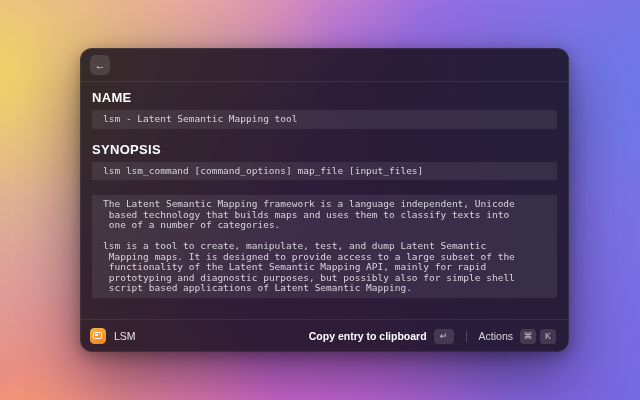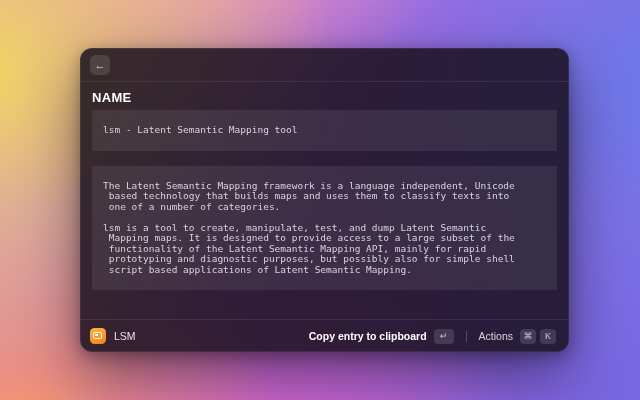--- a/index.html
+++ b/index.html
@@ -56,21 +56,21 @@
     color: #fff;
   }
   .sec-heading {
     font-size: 13px; font-weight: bold; color: #ffffff;
     letter-spacing: 0.3px; line-height: 12px;
   }
   .code {
     margin: 6px 0 15px 0;
     background: rgba(255,255,255,0.08);
     border-radius: 1px;
-    padding: 15px 11px;
+    padding: 4px 11px;
     font-family: "DejaVu Sans Mono", monospace;
     font-size: 9.5px; line-height: 10.5px;
     color: #d9d4de;
     white-space: pre-wrap;
   }
   .footer {
     flex: 0 0 33px;
     border-top: 1px solid rgba(255,255,255,0.08);
     display: flex; align-items: center; justify-content: space-between;
     padding: 0 10px;
@@ -120,20 +120,22 @@
   <div class="window">
 
     <div class="header">
       <button class="back-btn"><span>←</span></button>
     </div>
 
     <div class="content">
       <div class="sec-heading">NAME</div>
       <pre class="code">lsm - Latent Semantic Mapping tool</pre>
 
+      <div class="sec-heading">SYNOPSIS</div>
+      <pre class="code">lsm lsm_command [command_options] map_file [input_files]</pre>
 
       <pre class="code">The Latent Semantic Mapping framework is a language independent, Unicode
  based technology that builds maps and uses them to classify texts into
  one of a number of categories.
 
 lsm is a tool to create, manipulate, test, and dump Latent Semantic
  Mapping maps. It is designed to provide access to a large subset of the
  functionality of the Latent Semantic Mapping API, mainly for rapid
  prototyping and diagnostic purposes, but possibly also for simple shell
  script based applications of Latent Semantic Mapping.</pre>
******************************
Find how many lines of the records hold the string "content", then give that number by itself.

2